Horticulture nurseries can’t be exempted from land acquisition in future without framing law: Karnataka High Court

Published - November 01, 2024 08:27 pm IST - Bengaluru

The State government and its authorities, in future, cannot exempt horticulture nurseries from acquisition of lands for any project, without bringing in a regulatory regime for recognition of nurseries, the High Court of Karnataka has declared.

Leaving out the nurseries from acquisition based on a Government Order issued on January 1, 1987, “must stop forthwith,” the court said, while making it clear that “henceforth, if the acquiring authorities under the respective statutes want to exempt a nursery, they can do so only after bringing in a regulatory regime for recognition of such nurseries.” It is for the State to take appropriate action to bring in regulatory regime, the court said.

A Division Bench comprising Justice Krishna S. Dixit and Justice M. Nagaprasanna delivered the verdict while rejecting petition filed by 91-year-old B. Sathyanarayanachar, who had questioned acquisition of his one-acre land, claiming it to be a ‘nursery’, for Dr. Shivarama Karanth layout being formed by the Bengaluru Development Authority (BDA). The apex court-appointed committee too had rejected his claim.

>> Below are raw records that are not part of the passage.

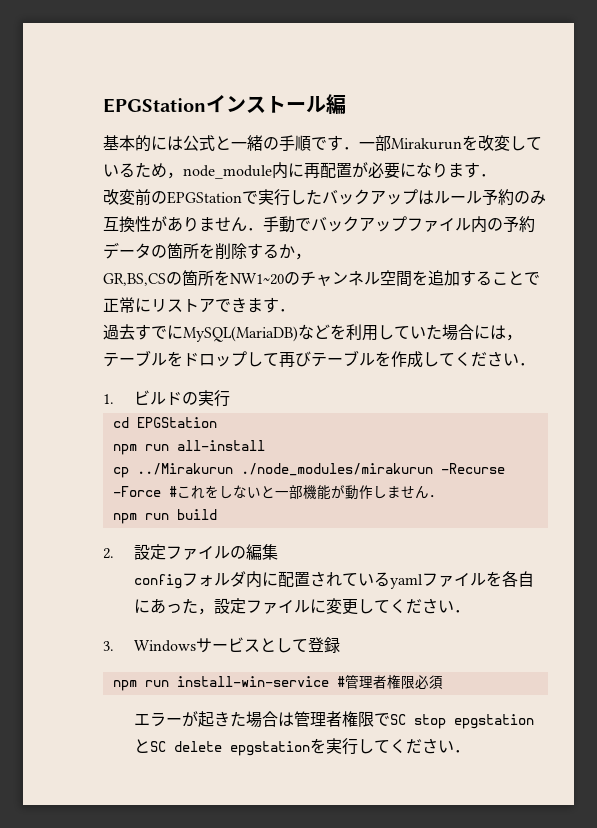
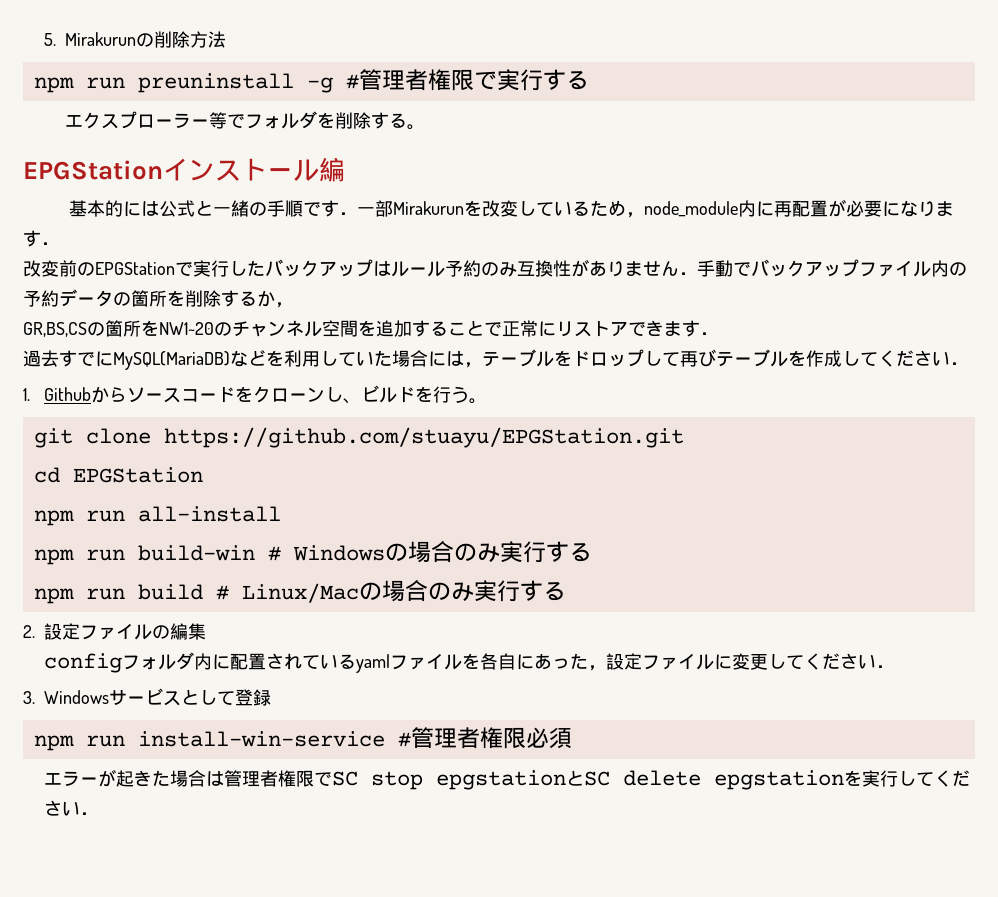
+ 5. Mirakurunの削除方法
+ npm run preuninstall -g #管理者権限で実行する
+ エクスプローラー等でフォルダを削除する。
- 1.ビルドの実行
+ 1. Githubからソースコードをクローンし、ビルドを行う。
+ git clone https://github.com/stuayu/EPGStation.git
- cp ../Mirakurun ./node_modules/mirakurun -Recurse -Force #これをしないと一部機能が動作しません．
- npm run build
+ npm run build-win # Windowsの場合のみ実行する
+ npm run build # Linux/Macの場合のみ実行する

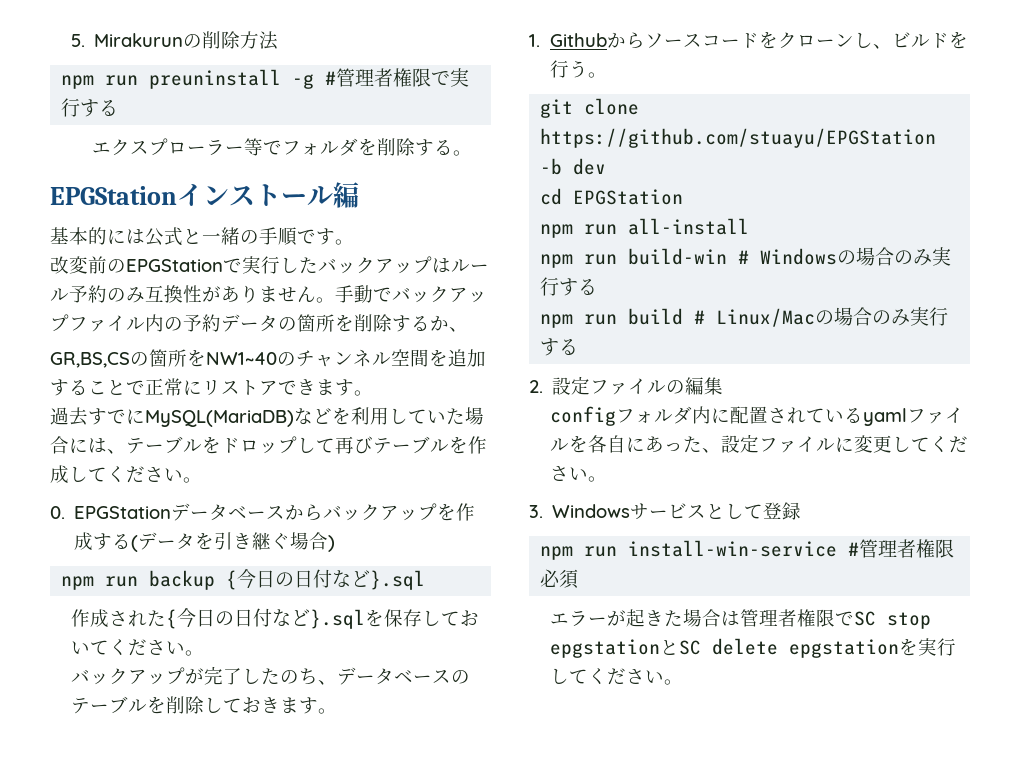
- 基本的には公式と一緒の手順です．一部Mirakurunを改変しているため，node_module内に再配置が必要になります．
+ 基本的には公式と一緒の手順です。
- 改変前のEPGStationで実行したバックアップはルール予約のみ互換性がありません．手動でバックアップファイル内の予約データの箇所を削除するか，
+ 改変前のEPGStationで実行したバックアップはルール予約のみ互換性がありません。手動でバックアップファイル内の予約データの箇所を削除するか、
- GR,BS,CSの箇所をNW1~20のチャンネル空間を追加することで正常にリストアできます．
+ GR,BS,CSの箇所をNW1~40のチャンネル空間を追加することで正常にリストアできます。
- 過去すでにMySQL(MariaDB)などを利用していた場合には，テーブルをドロップして再びテーブルを作成してください．
+ 過去すでにMySQL(MariaDB)などを利用していた場合には、テーブルをドロップして再びテーブルを作成してください。
+ 0. EPGStationデータベースからバックアップを作成する(データを引き継ぐ場合)
+ npm run backup {今日の日付など}.sql
+ 作成された{今日の日付など}.sqlを保存しておいてください。
+ バックアップが完了したのち、データベースのテーブルを削除しておきます。
- git clone https://github.com/stuayu/EPGStation.git
+ git clone https://github.com/stuayu/EPGStation -b dev
- configフォルダ内に配置されているyamlファイルを各自にあった，設定ファイルに変更してください．
+ configフォルダ内に配置されているyamlファイルを各自にあった、設定ファイルに変更してください。
- エラーが起きた場合は管理者権限でSC stop epgstationとSC delete epgstationを実行してください．
+ エラーが起きた場合は管理者権限でSC stop epgstationとSC delete epgstationを実行してください。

Pointing out that the laws, under which the BDA had notified the lands for acquisition for the layout, does not exempt nurseries from acquisition, the Bench said that “a Government Order cannot override a statue and the order of 1987 has no statutory legs to stand.”

‘Used and misused’

The 1987 Government Order states that “nurseries are exempted from acquisition by BDA but if owners of these nurseries discontinue use of lands for nurseries then the lands will be acquired by the BDA.”

The Bench pointed out that the Government Order of 1987, which was issued based on a representation given in 1986 to the then Chief Minister by the Nurserymen Cooperative Society Ltd., Lalbagh, on a specific scheme of BDA but this Government Order has been used by many land owners to claim exemption of acquisition of their lands claiming them to be nurseries.

“In our considered view, the Government Order of 1987 which was case specific, being used or misused to get exemption from acquisition till this day, the Bench observed.

No law in Karnataka

There is no statute governing the regulation or recognition of nursery in the State of Karnataka, the Bench pointed out while noticing that it is not a case where nurseries are not regulated by any State in the country as there a few States, which regulate nursery by statutes.

The Court noted that Telangana, Uttarakhand, West Bengal, Himachal Pradesh, Uttar Pradesh, Punjab, Goa, Maharashtra, and Jammu and Kashmir, Tripura have enacted law, some way back in 1961 to recognise and regulate nurseries.

NHB accreditation

Since no regulatory regime is in place in the State of Karnataka, “they [nurseries] should be registered with the National Horticulture Board (NHB) it has a method of accreditation of nurseries, till the State would bring any regulatory regime in place. There are plethora of nurseries registered with the NHB. It is those nurseries only which can be brought within the term ‘nursery’ and cannot be vaguely determined by case specific government orders,” the Bench said.

For any person to claim that he is running a nursery, the prescription would be that the plants be grown there, on a regular business, for transplantation, sale, propagation or other scientific necessities, the Bench said while referring to dictionary meaning of word ‘nursery’ and its definitions in the laws enacted in other States. The Bench also said that mere keeping of plants and selling them would not mean that it is a nursery or nursery farming.

However, in case of the petitioner, the Court said that there is no evidence, even before the committee set up by the apex court, that it was nursery, and the Google earth images taken even in 2021 showed it as a vacant land.